Your objective »
Would you please copy each line of the listing that mentions "Illumio"?

Supplied records »
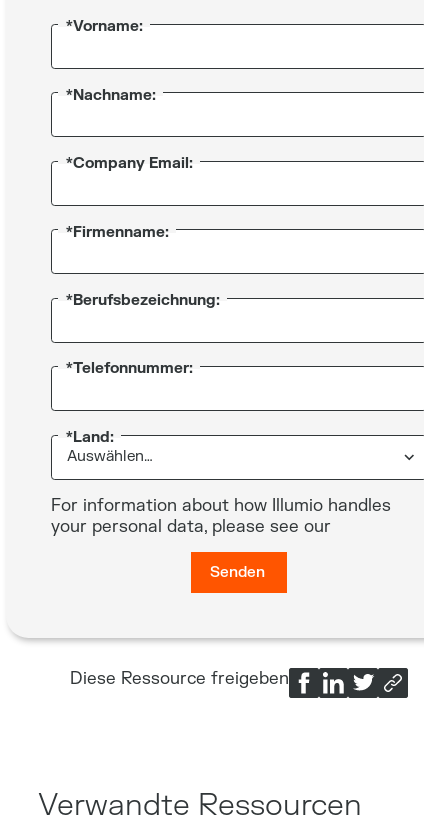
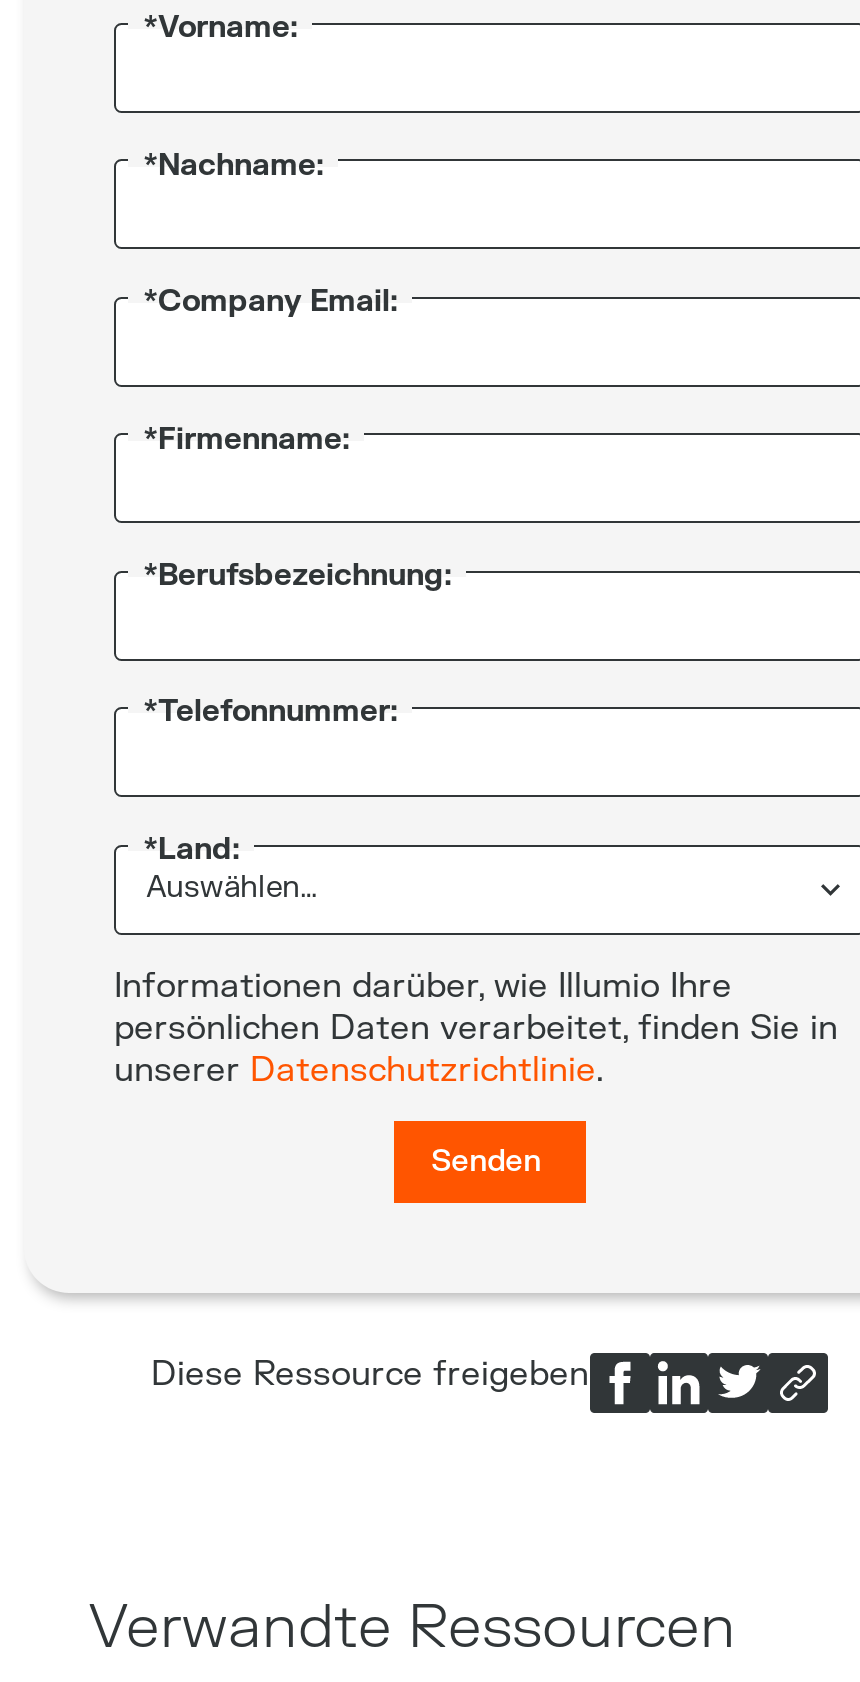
- For information about how Illumio handles
- your personal data, please see our
+ Informationen darüber, wie Illumio Ihre
+ persönlichen Daten verarbeitet, finden Sie in
+ unserer Datenschutzrichtlinie.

Solved exercise »
- For information about how Illumio handles
+ Informationen darüber, wie Illumio Ihre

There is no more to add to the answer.